*WORK INSTRUCTIONS*: In the records, find each line where "Estate" occurs, and copy it.

═════ THE DATA

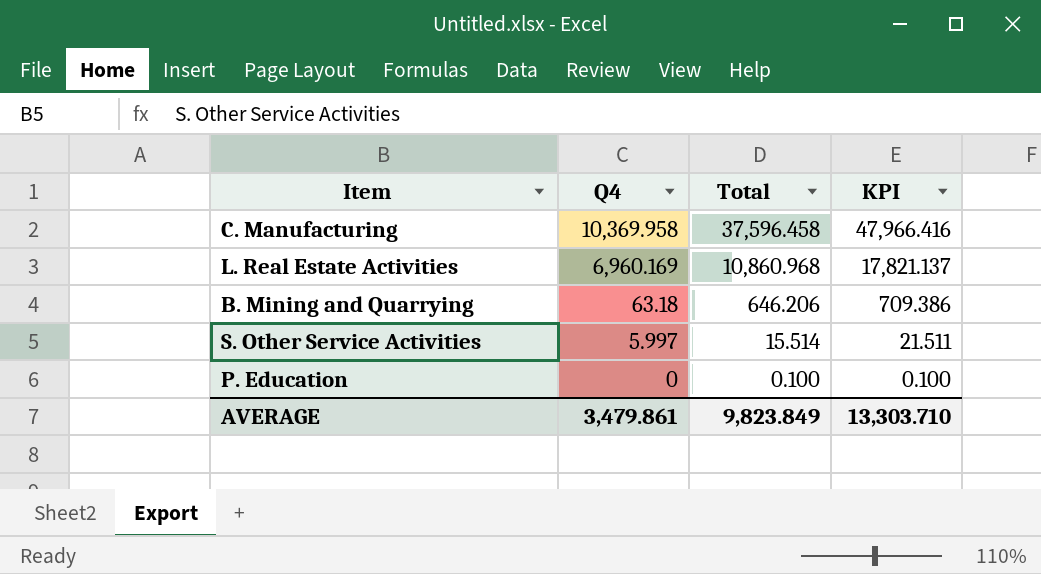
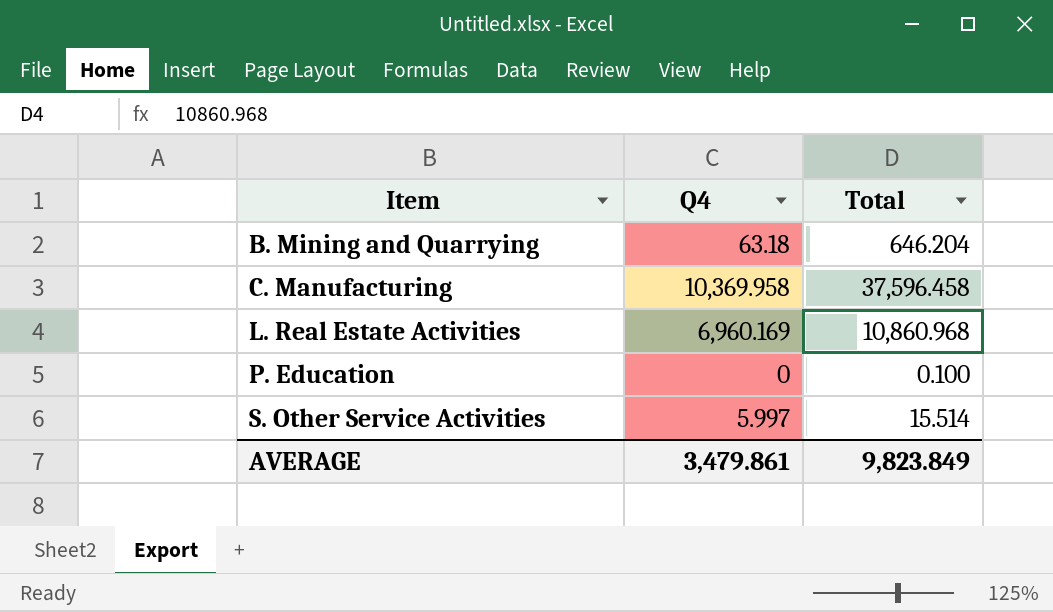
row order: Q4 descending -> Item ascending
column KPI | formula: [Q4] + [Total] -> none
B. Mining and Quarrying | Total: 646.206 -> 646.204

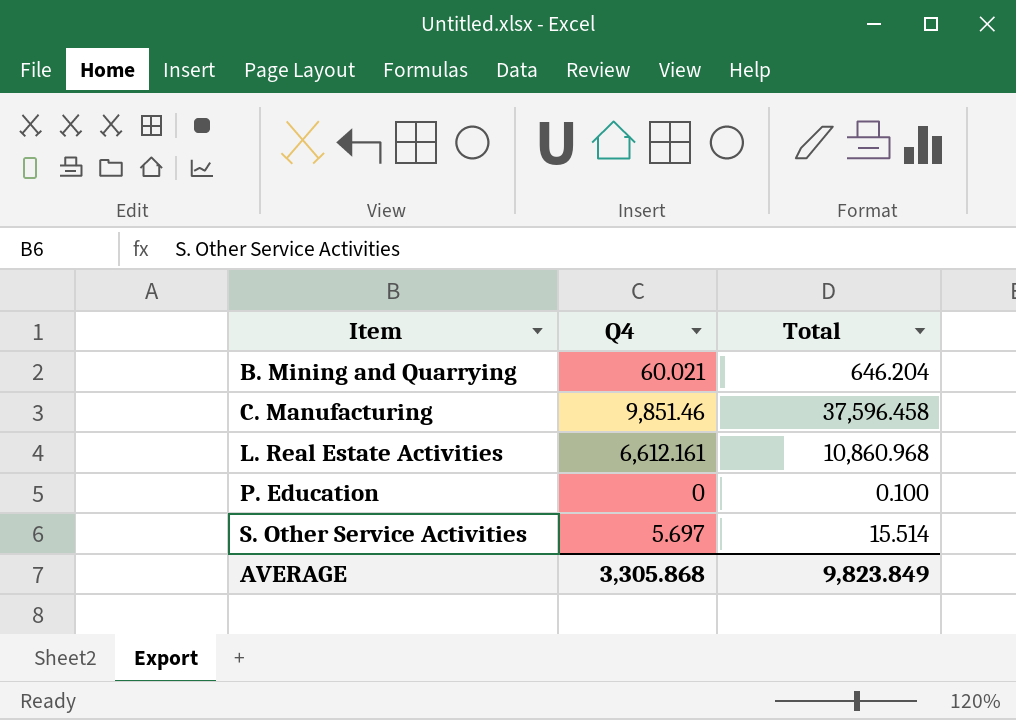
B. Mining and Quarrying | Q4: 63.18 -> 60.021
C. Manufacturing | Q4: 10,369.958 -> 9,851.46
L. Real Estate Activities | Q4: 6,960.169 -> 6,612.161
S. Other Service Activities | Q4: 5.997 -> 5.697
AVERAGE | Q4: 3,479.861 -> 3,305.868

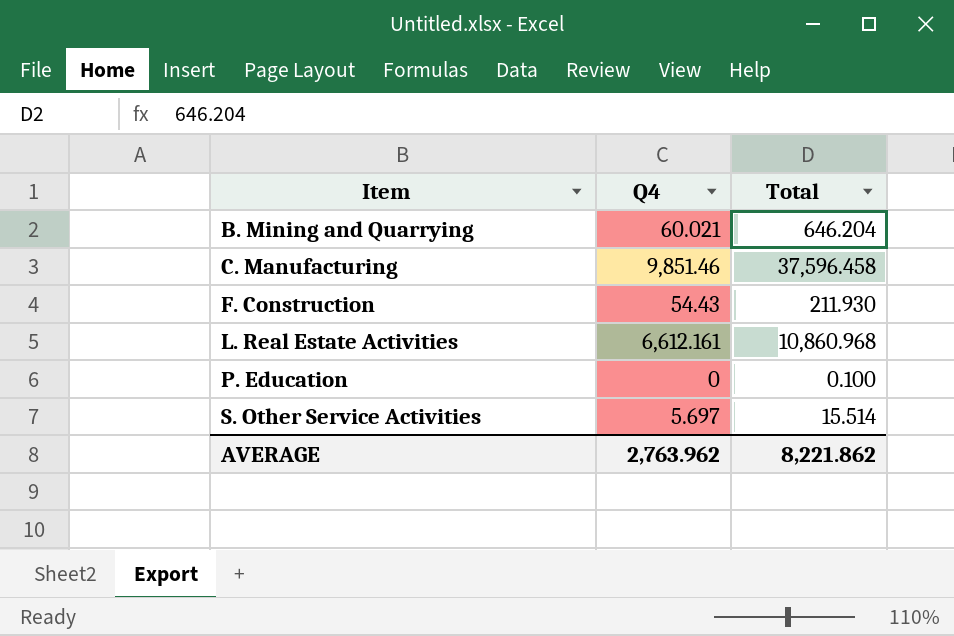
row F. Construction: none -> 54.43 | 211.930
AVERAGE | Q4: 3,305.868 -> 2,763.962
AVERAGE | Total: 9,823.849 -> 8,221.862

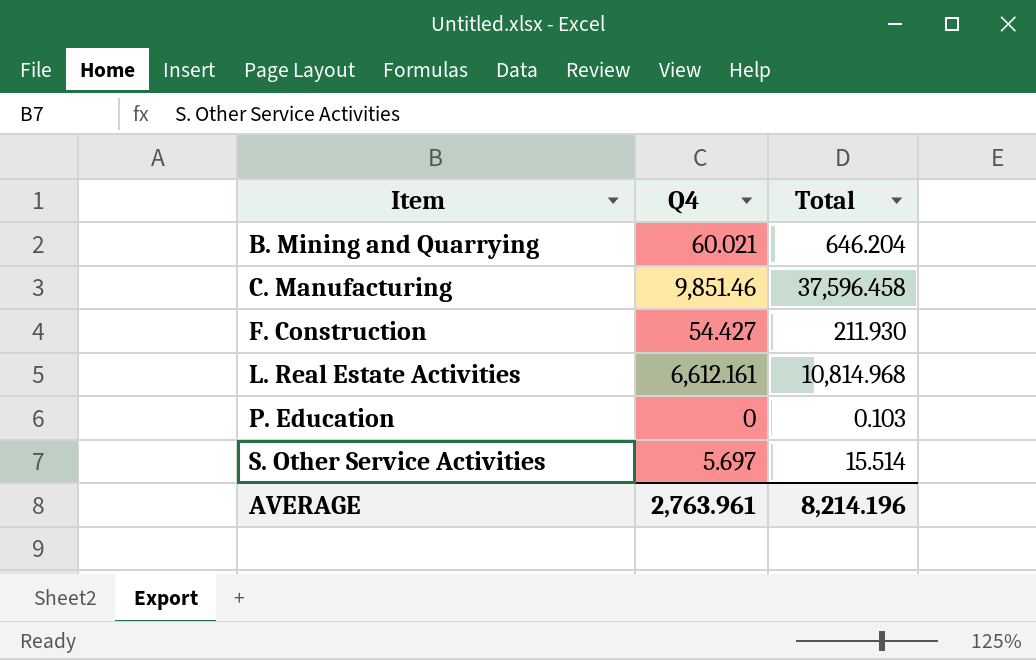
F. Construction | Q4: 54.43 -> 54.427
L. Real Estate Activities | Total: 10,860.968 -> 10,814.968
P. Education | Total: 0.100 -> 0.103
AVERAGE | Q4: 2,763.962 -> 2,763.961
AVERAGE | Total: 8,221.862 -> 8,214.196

══════════

*EXERCISE ANSWER*:
L. Real Estate Activities | Q4: 6,960.169 -> 6,612.161
L. Real Estate Activities | Total: 10,860.968 -> 10,814.968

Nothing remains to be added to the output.